• EXERCISE AIM: Copy out the entries below exactly as they stand, but only from the line containing "(381, 580) none" through the line containing "(299, 715) none".
** DATA TO PROCESS follows **
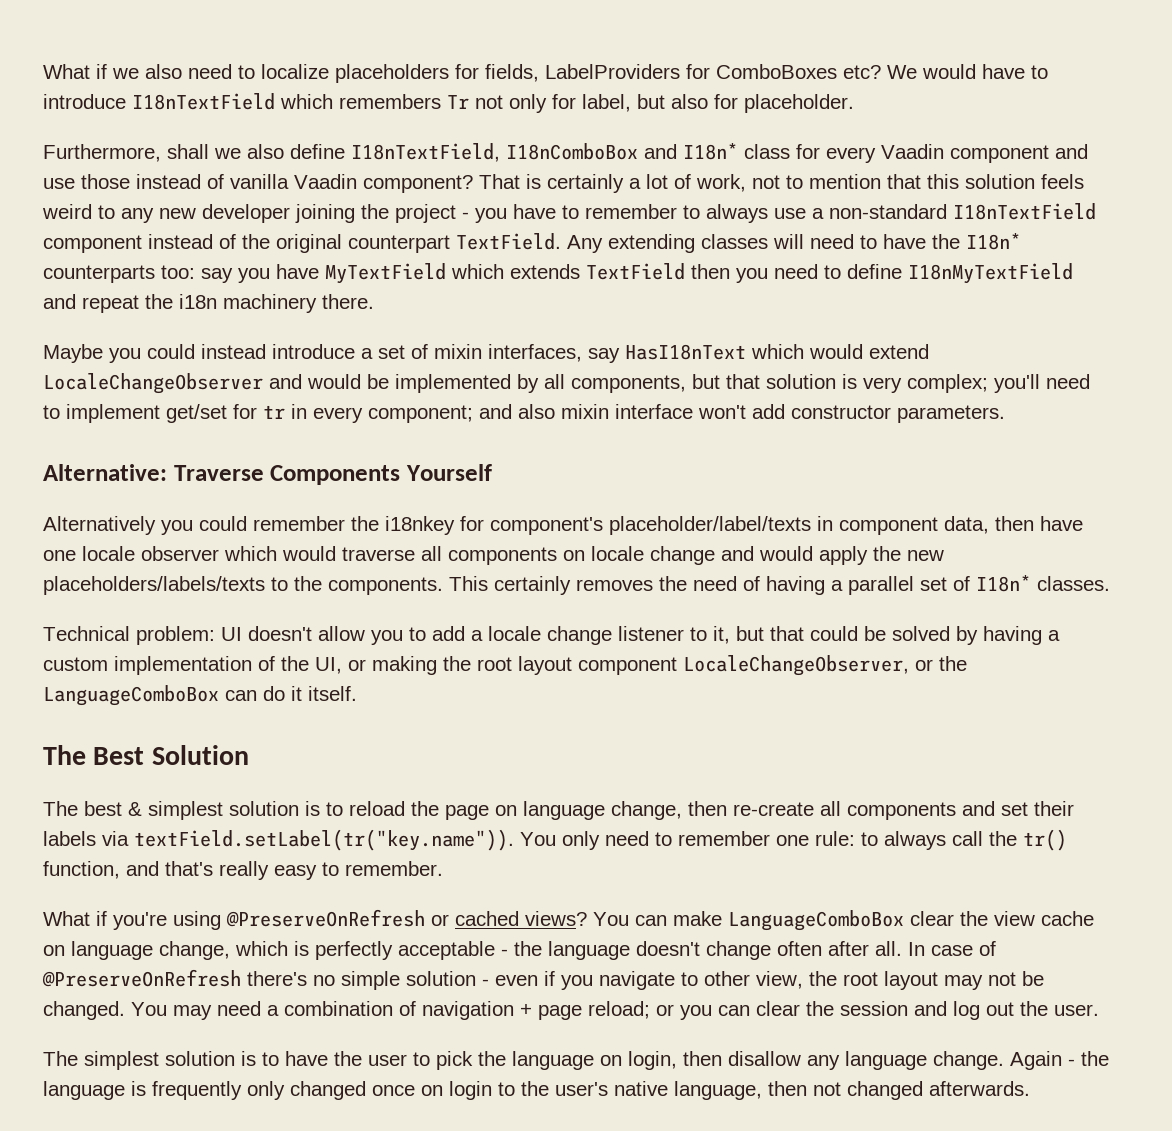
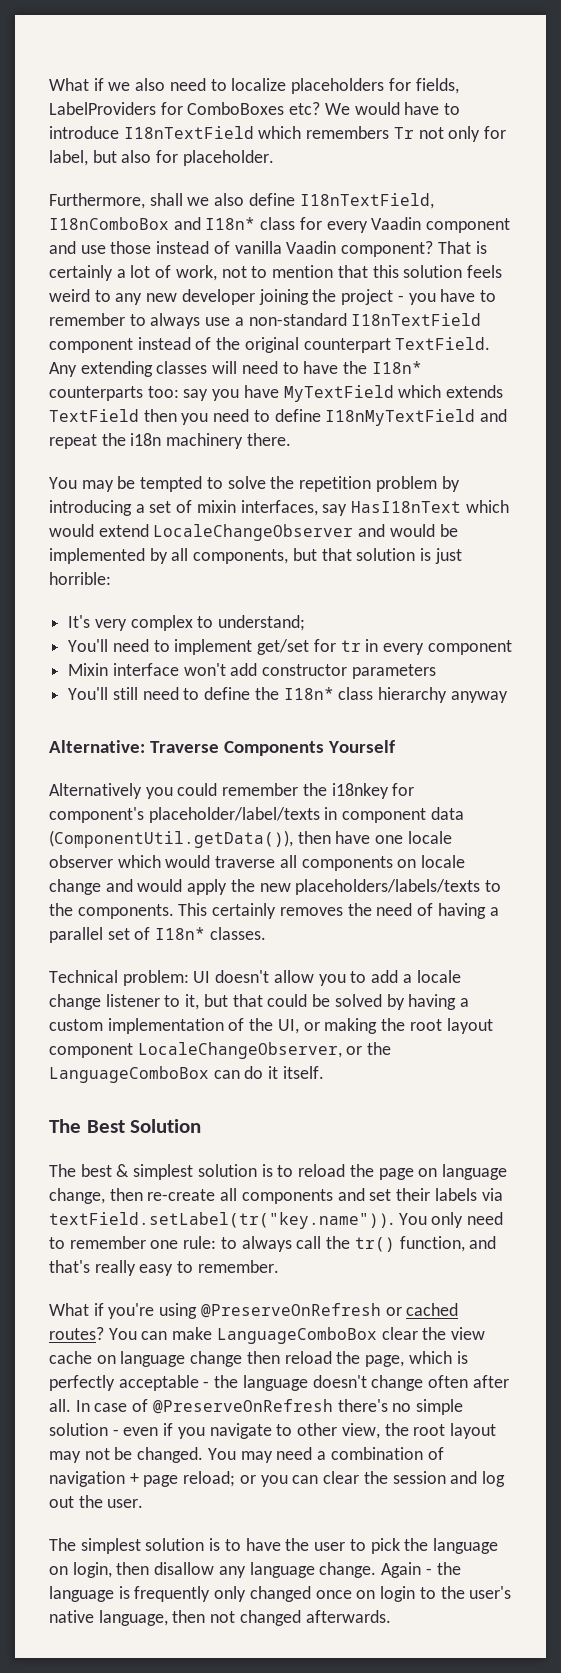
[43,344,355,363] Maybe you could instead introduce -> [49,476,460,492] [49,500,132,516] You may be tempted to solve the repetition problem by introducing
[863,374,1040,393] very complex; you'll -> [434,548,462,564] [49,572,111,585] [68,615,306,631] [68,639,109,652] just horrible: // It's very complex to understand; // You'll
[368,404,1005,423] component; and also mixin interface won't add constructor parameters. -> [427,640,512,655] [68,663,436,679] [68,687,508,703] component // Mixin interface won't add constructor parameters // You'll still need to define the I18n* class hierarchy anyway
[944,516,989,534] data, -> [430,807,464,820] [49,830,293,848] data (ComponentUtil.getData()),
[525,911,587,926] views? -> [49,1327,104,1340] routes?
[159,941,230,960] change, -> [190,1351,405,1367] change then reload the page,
** End of DATA TO PROCESS **
** DATA TO PROCESS follows **
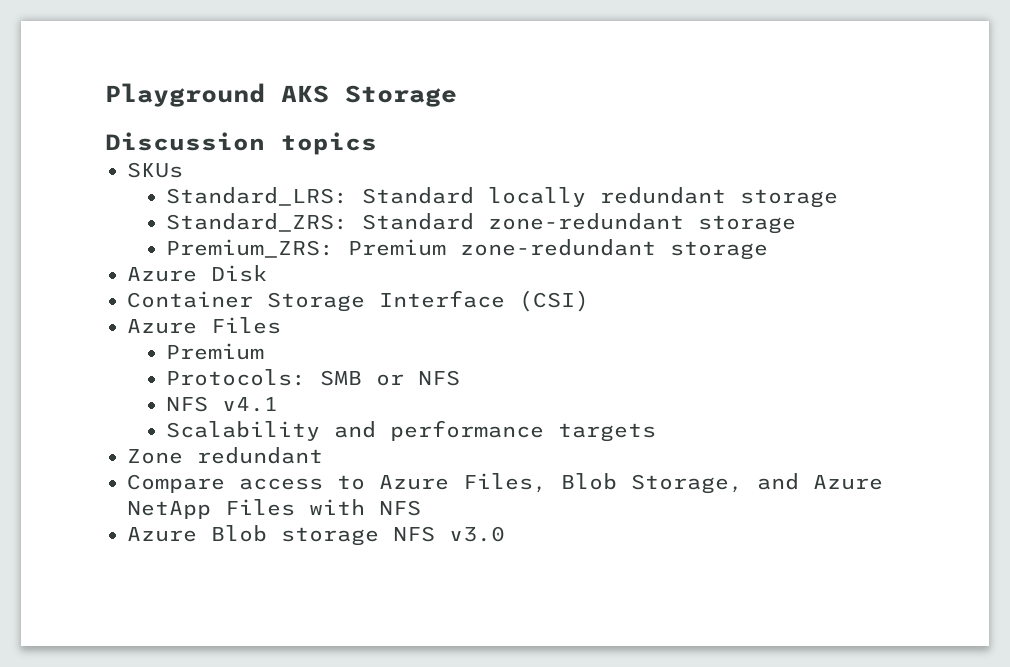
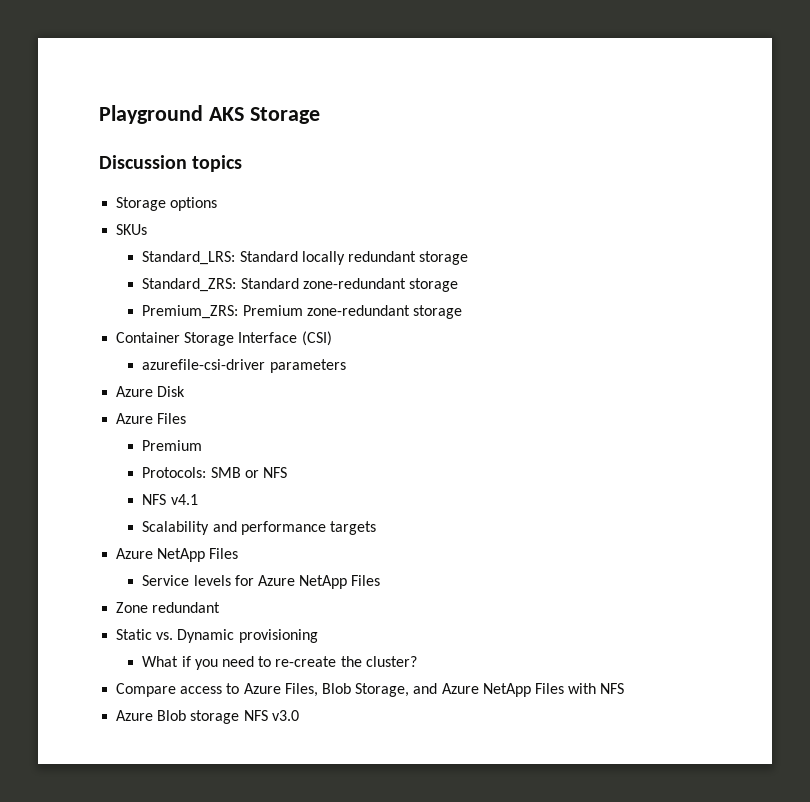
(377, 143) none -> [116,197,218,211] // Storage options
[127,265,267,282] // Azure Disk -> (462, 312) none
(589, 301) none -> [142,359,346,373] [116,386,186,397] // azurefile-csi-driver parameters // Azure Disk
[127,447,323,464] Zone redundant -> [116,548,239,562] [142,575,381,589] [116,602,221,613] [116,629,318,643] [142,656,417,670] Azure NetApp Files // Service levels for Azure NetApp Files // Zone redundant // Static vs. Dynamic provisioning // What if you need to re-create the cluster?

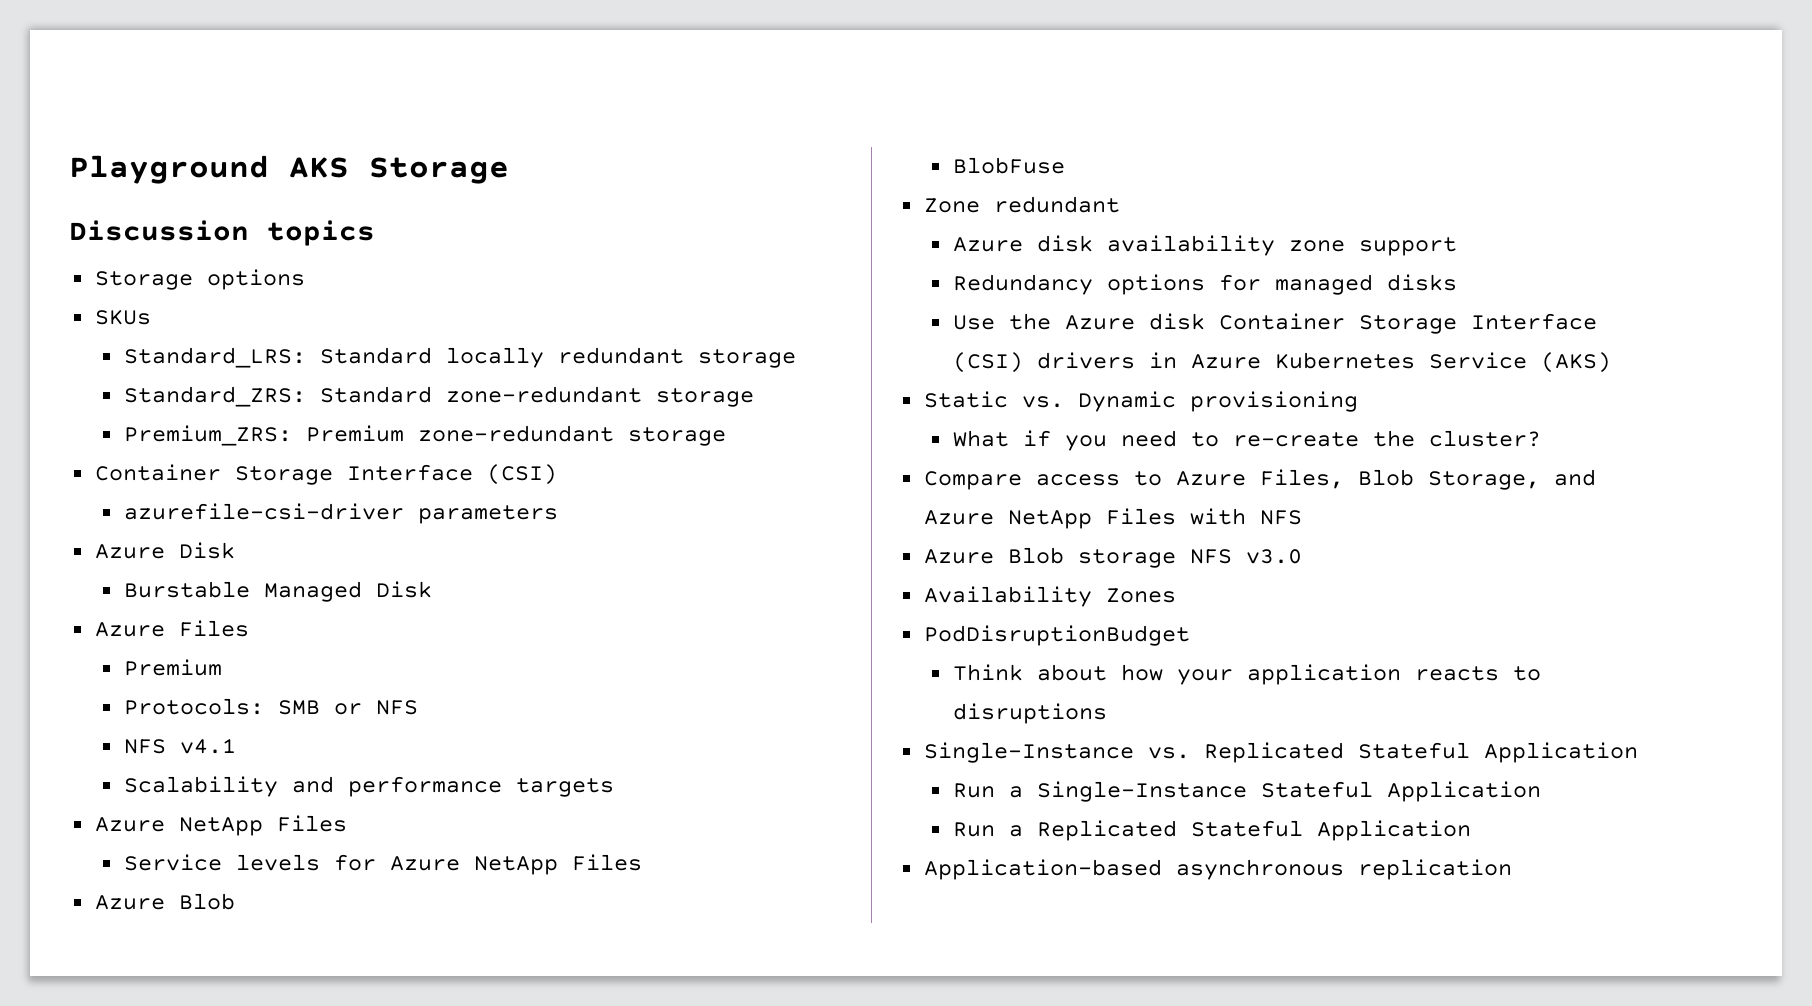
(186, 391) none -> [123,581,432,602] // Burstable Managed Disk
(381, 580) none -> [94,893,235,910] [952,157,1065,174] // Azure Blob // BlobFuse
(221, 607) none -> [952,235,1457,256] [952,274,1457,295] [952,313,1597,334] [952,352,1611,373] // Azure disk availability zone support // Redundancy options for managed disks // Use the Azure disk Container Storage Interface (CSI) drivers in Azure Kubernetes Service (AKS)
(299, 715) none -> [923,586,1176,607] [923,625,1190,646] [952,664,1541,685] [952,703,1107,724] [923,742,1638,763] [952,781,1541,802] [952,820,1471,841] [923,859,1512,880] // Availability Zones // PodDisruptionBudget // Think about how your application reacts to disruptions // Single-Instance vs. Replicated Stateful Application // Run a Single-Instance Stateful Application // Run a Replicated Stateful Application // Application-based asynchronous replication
** End of DATA TO PROCESS **
** DATA TO PROCESS follows **
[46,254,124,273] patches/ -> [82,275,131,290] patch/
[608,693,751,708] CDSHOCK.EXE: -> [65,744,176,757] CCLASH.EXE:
** End of DATA TO PROCESS **
• COMPLETED TASK:
(381, 580) none -> [94,893,235,910] [952,157,1065,174] // Azure Blob // BlobFuse
(221, 607) none -> [952,235,1457,256] [952,274,1457,295] [952,313,1597,334] [952,352,1611,373] // Azure disk availability zone support // Redundancy options for managed disks // Use the Azure disk Container Storage Interface (CSI) drivers in Azure Kubernetes Service (AKS)
(299, 715) none -> [923,586,1176,607] [923,625,1190,646] [952,664,1541,685] [952,703,1107,724] [923,742,1638,763] [952,781,1541,802] [952,820,1471,841] [923,859,1512,880] // Availability Zones // PodDisruptionBudget // Think about how your application reacts to disruptions // Single-Instance vs. Replicated Stateful Application // Run a Single-Instance Stateful Application // Run a Replicated Stateful Application // Application-based asynchronous replication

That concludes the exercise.